Надя, ослепленная вспышкой, почувствовала, как размякшие, туго натянутые ею поводья вдруг резко дернули ее руку, рванулись и со все возрастающей силой начали ускользать. Она уцепилась за них левой рукой, напряглась, упершись ногами в стремена, и правой выхватила из кармана браунинг.

Лошади все еще гоготали. Надин конь, особенно неистовавший, только что было ткнулся губами в челку своего менее возбужденного сослуживца; только что было он, приседая на задние ноги, еще выше запрокинул голову – над его полуприжатым ухом, оглушая и обжигая, грохнул выстрел.

Конь, как стоял на шляху мордой в нужном направлении, так и прыгнул, звякнув стременем о поцелуевское стремя. Надя сунула дымящийся револьвер в карман, встряхнулась в седле, выправляя посадку, и налегла на плеть, опасаясь погони. Она хоть и стреляла чуть ли не в упор, но ведь как за себя ручаться! Не так уж часто ей приходилось держать в руках оружие, не только что стрелять в людей. Да еще в такой обстановке. А ну-к да промазала!

Погони не было слышно – Надя не знала, что Федорову строевому было не до того. Но вот она, держа голову вполуоборот, услышала другое: мимо нее, совсем близко, стремительно и коротко что-то жикнуло, ровно бы пуля пролетела, и вслед за этим приглушенно – бах! И – тут же: бах!.. бах!.. бах!.. Вззи-и-и… чиу-у… тьюу-у… «Промазала!» – озлобленно подумала Надя, нахлестывая коня, и в эти минуты ей как-то в мысль даже не пришло, что ведь пули и в темноте могут ее настичь.

Ах, Надя, Надя! Ребенок ты еще! В сторону, в сторону нужно. Пашня ли тут, по обочинам, такая, что ноги не вытащишь, или густой колючий терновник – все равно в сторону. Ведь шлях тут на версты – что шнур. Поцелуев-то знает это. Он бьет лежа, с локтя. Бьет он, правда, наугад, но ржавый винтовочный ствол направлен верно. А уж руки его, отпетого головореза, не дрогнут, посылая в тебя пулю. Далеко ли до несчастья!
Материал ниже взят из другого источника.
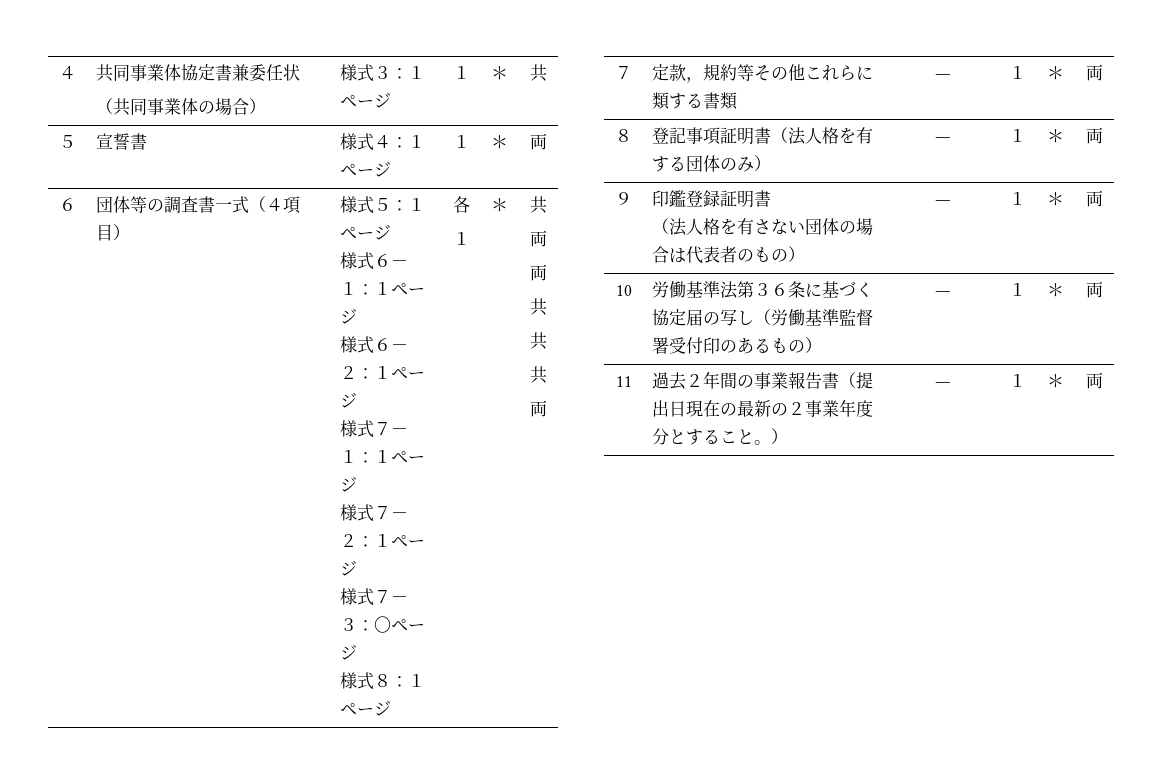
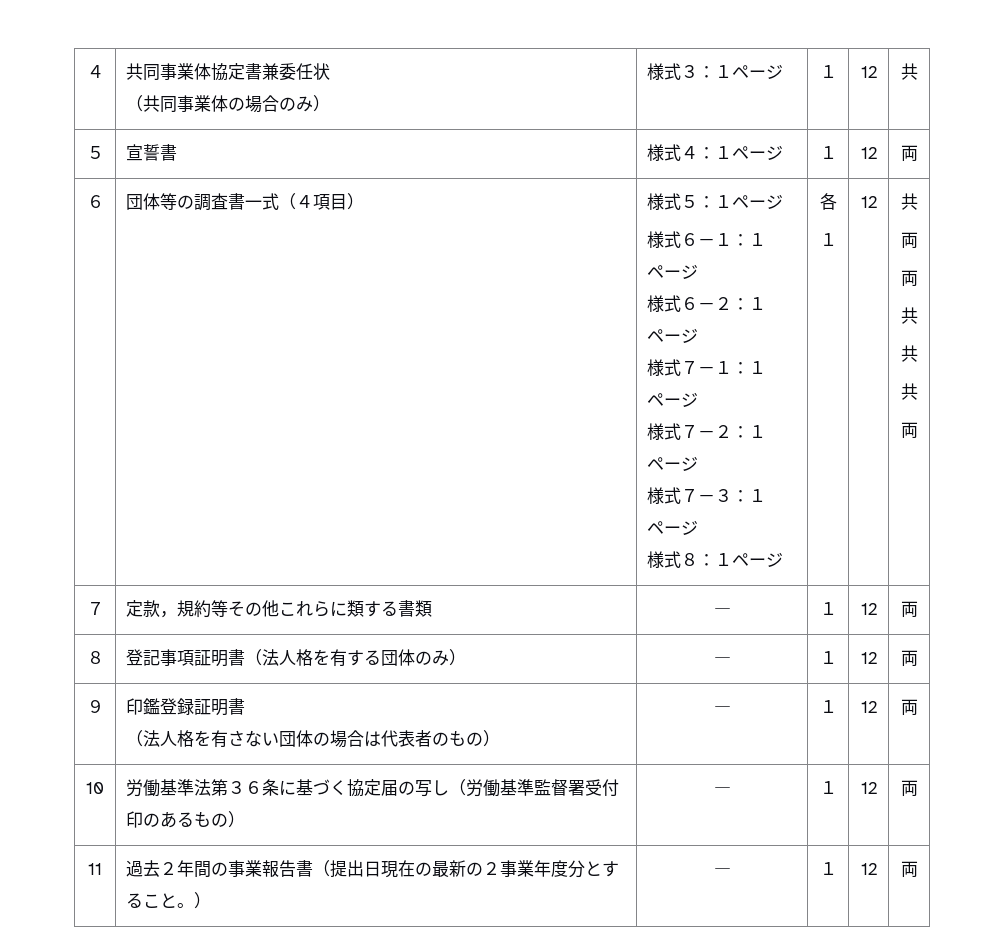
  ４ | 共同事業体協定書兼委任状
- （共同事業体の場合） | 様式３：１ページ | １ | ＊ | 共
+ （共同事業体の場合のみ） | 様式３：１ページ | １ | 12 | 共
- ５ | 宣誓書 | 様式４：１ページ | １ | ＊ | 両
+ ５ | 宣誓書 | 様式４：１ページ | １ | 12 | 両
- 様式７－３：〇ページ
+ 様式７－３：１ページ
  各
- １ | ＊
+ １ | 12
- ７ | 定款，規約等その他これらに類する書類 | ― | １ | ＊ | 両
+ ７ | 定款，規約等その他これらに類する書類 | ― | １ | 12 | 両
- ８ | 登記事項証明書（法人格を有する団体のみ） | ― | １ | ＊ | 両
+ ８ | 登記事項証明書（法人格を有する団体のみ） | ― | １ | 12 | 両
  ９ | 印鑑登録証明書
- （法人格を有さない団体の場合は代表者のもの） | ― | １ | ＊ | 両
+ （法人格を有さない団体の場合は代表者のもの） | ― | １ | 12 | 両
- 10 | 労働基準法第３６条に基づく協定届の写し（労働基準監督署受付印のあるもの） | ― | １ | ＊ | 両
+ 10 | 労働基準法第３６条に基づく協定届の写し（労働基準監督署受付印のあるもの） | ― | １ | 12 | 両
- 11 | 過去２年間の事業報告書（提出日現在の最新の２事業年度分とすること。） | ― | １ | ＊ | 両
+ 11 | 過去２年間の事業報告書（提出日現在の最新の２事業年度分とすること。） | ― | １ | 12 | 両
Но вот взвизги пуль и все удалявшиеся звуки выстрелов прекратились. Надя, ощущая лицом густую, вязкую во тьме влажность и ничего, кроме мрака, по-прежнему не видя, с жадностью потянула в себя воздух. И еще не успела она, распрямив грудь, сделать глубокого облегченного вздоха – конь внезапно сбился с ноги и начал сокращать бег, начал трясти и подбрасывать ее в седле так, как никогда раньше не тряс ее и не подбрасывал. В страхе, в предчувствии беды она еще раз нерешительно хлестнула его плетью. Но тот лишь оступился при этом, весь задрожав, и перешел на спотыкающийся шаг.

Надя остановила его, кинула поводья на луку, поспешно перенесла через круп ногу и, забыв о себе, о своей беременности, прыжком опустилась на землю. И тут же скрючилась и застонала: в животе резнула неимоверная боль. Ее даже покачнуло. Но она уперлась онемевшими руками в горячее мокрое плечо коня и на ногах удержалась. Минуту постояла так, подавляя в себе рвущийся наружу вой, чувствуя, как все ее тело горит, покрываясь испариной. Облизала сухие дергавшиеся губы. И как только боль стала притихать, разогнулась.